そのことをどれだけ叫んでもまったく通じなくて、でも、なんとかこの国に「クラウドファンディング」という選択肢を根付かせてやろうと思って、10年近く殴られ続けて、ようやく根付いたんです。
支援の文化ができたから「ファミリー応援シート」が作れた
では、その殴られ続けた日々は、僕たち個人に何のリターンも生まなかったか?というと、そんなことはなくて、気がついたら、自分達のまわりには支援の文化ができていたんです。

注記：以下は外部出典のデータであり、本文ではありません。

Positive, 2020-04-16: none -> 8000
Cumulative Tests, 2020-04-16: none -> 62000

その支援文化が結果的に「ファミリー応援シート」という選択肢を作り、ああいった御家族を助けたわけで、じゃあ、これを他のカンパニーができるかというと、今すぐにはやっぱり難しくて…というのも、当時、一緒になって殴っていたか、あるいは自分に火の粉が飛んでこないように傍観していたので、その人のまわりに支援の文化が形成されていないんです。
なので、上部だけを真似して「ウチもファミリー応援シートをやろう!」と言っても、それを上手く機能させるのが難しいと思います。

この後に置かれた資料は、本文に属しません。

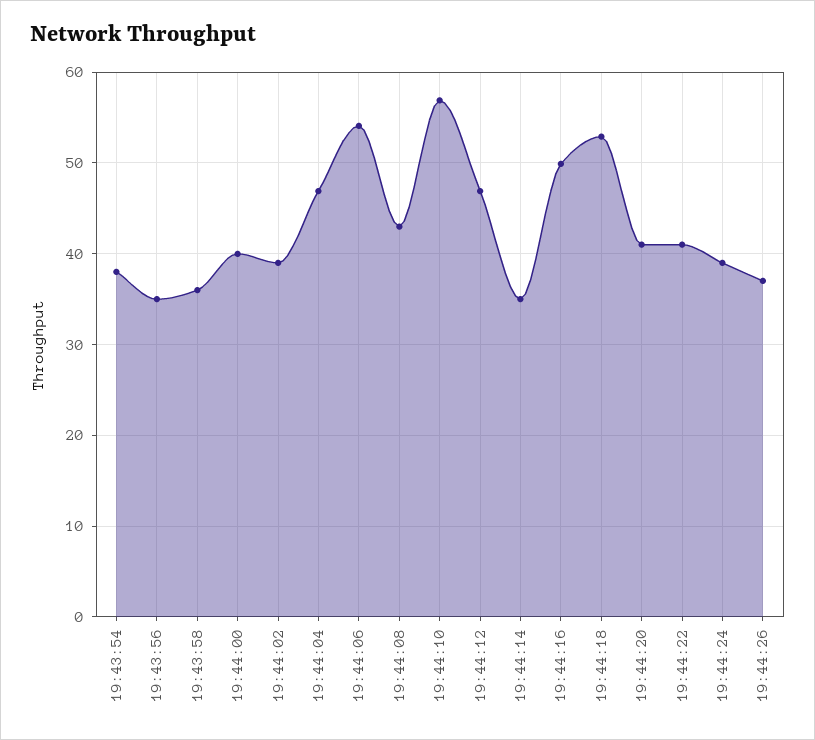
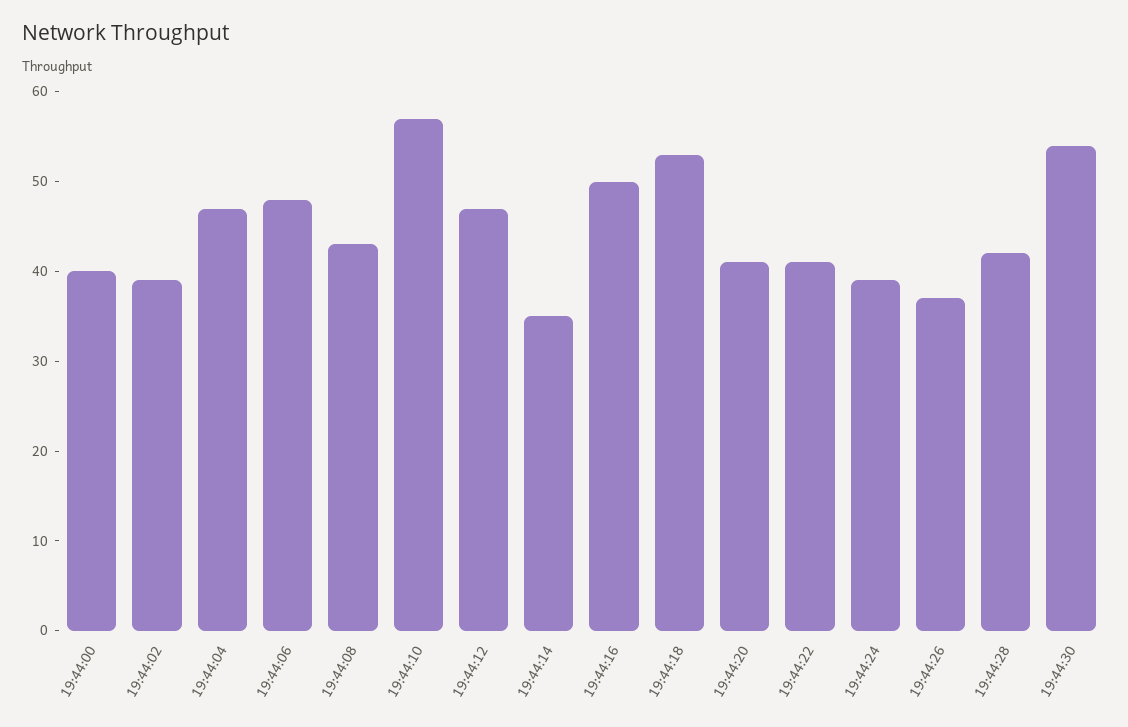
19:43:54: 38 -> none
19:43:56: 35 -> none
19:43:58: 36 -> none
19:44:06: 54 -> 48
19:44:28: none -> 42
19:44:30: none -> 54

そうすると、補助金に頼るしかなくて、補助金の申請が降りなかったら、「シングルファミリー」と「子だくさんファミリー」に届けることは、ある程度、諦めなくちゃいけない。
「エンタメを作る」というのは、「ステージの上だけを作ればイイ」という話じゃなくて、できるかぎり多くの御家庭を想像して、家庭事情、お財布事情を想像して、そういった方々がステージ前まで来れる導線も同時に作らなきゃいけない。
その導線の一つが「文化づくり」で、それはもう生半可な覚悟じゃ作れません。
『BackStory』の最新話の「ファミリー応援シート」の裏には、日本中から10年近く殴られ続けても尚、諦めなかったチームの意地があったことを最後にお伝えしておきます。
あらためて。
今回、「ファミリー応援シート」で支援してくださった皆様、「ファミリー応援シート」を受け取ってくださった皆様、そして、『BackStory』に顔を出して、声を震わせながら御家族の物語を語ってくださったお父さん、お母さん、子供達に心から感謝します。
来年の夏は世界一のエンターテイメントをお届けしますので、お楽しみに。